*ABOUT THIS EXERCISE:*
Below are lines of data; restate word for word those running from the line containing "OOK DE INTERCONNECTIEDIENST)" to the line containing "managementproces dient Wyre", inclusive, and no others.

[Entries taken from a collection]
□ □ □
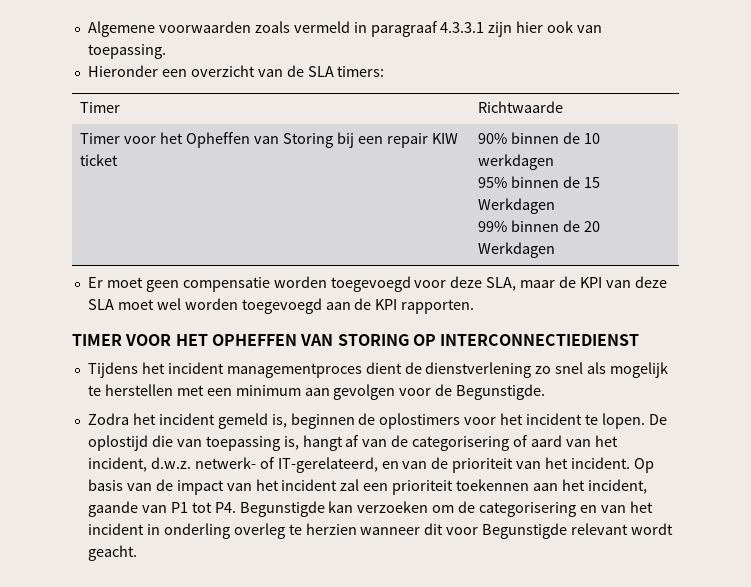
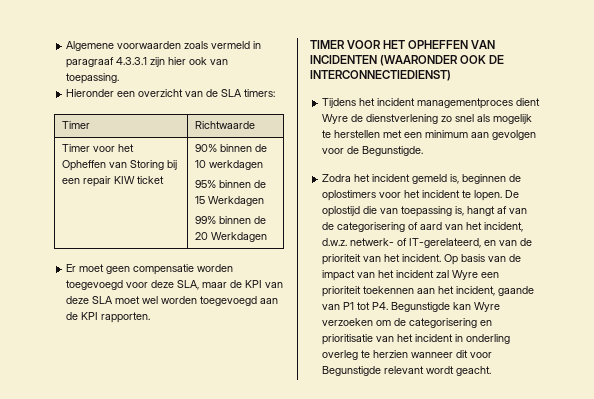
- TIMER VOOR HET OPHEFFEN VAN STORING OP INTERCONNECTIEDIENST
+ TIMER VOOR HET OPHEFFEN VAN INCIDENTEN (WAARONDER OOK DE INTERCONNECTIEDIENST)
- Tijdens het incident managementproces dient de dienstverlening zo snel als mogelijk te herstellen met een minimum aan gevolgen voor de Begunstigde.
+ Tijdens het incident managementproces dient Wyre de dienstverlening zo snel als mogelijk te herstellen met een minimum aan gevolgen voor de Begunstigde.
- Op basis van de impact van het incident zal een prioriteit toekennen aan het incident, gaande van P1 tot P4. Begunstigde kan verzoeken om de categorisering en van het incident in onderling overleg te herzien wanneer dit voor Begunstigde relevant wordt geacht.
+ Op basis van de impact van het incident zal Wyre een prioriteit toekennen aan het incident, gaande van P1 tot P4. Begunstigde kan Wyre verzoeken om de categorisering en prioritisatie van het incident in onderling overleg te herzien wanneer dit voor Begunstigde relevant wordt geacht.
□ □ □
*WRITTEN SOLUTION:*
+ TIMER VOOR HET OPHEFFEN VAN INCIDENTEN (WAARONDER OOK DE INTERCONNECTIEDIENST)
- Tijdens het incident managementproces dient de dienstverlening zo snel als mogelijk te herstellen met een minimum aan gevolgen voor de Begunstigde.
+ Tijdens het incident managementproces dient Wyre de dienstverlening zo snel als mogelijk te herstellen met een minimum aan gevolgen voor de Begunstigde.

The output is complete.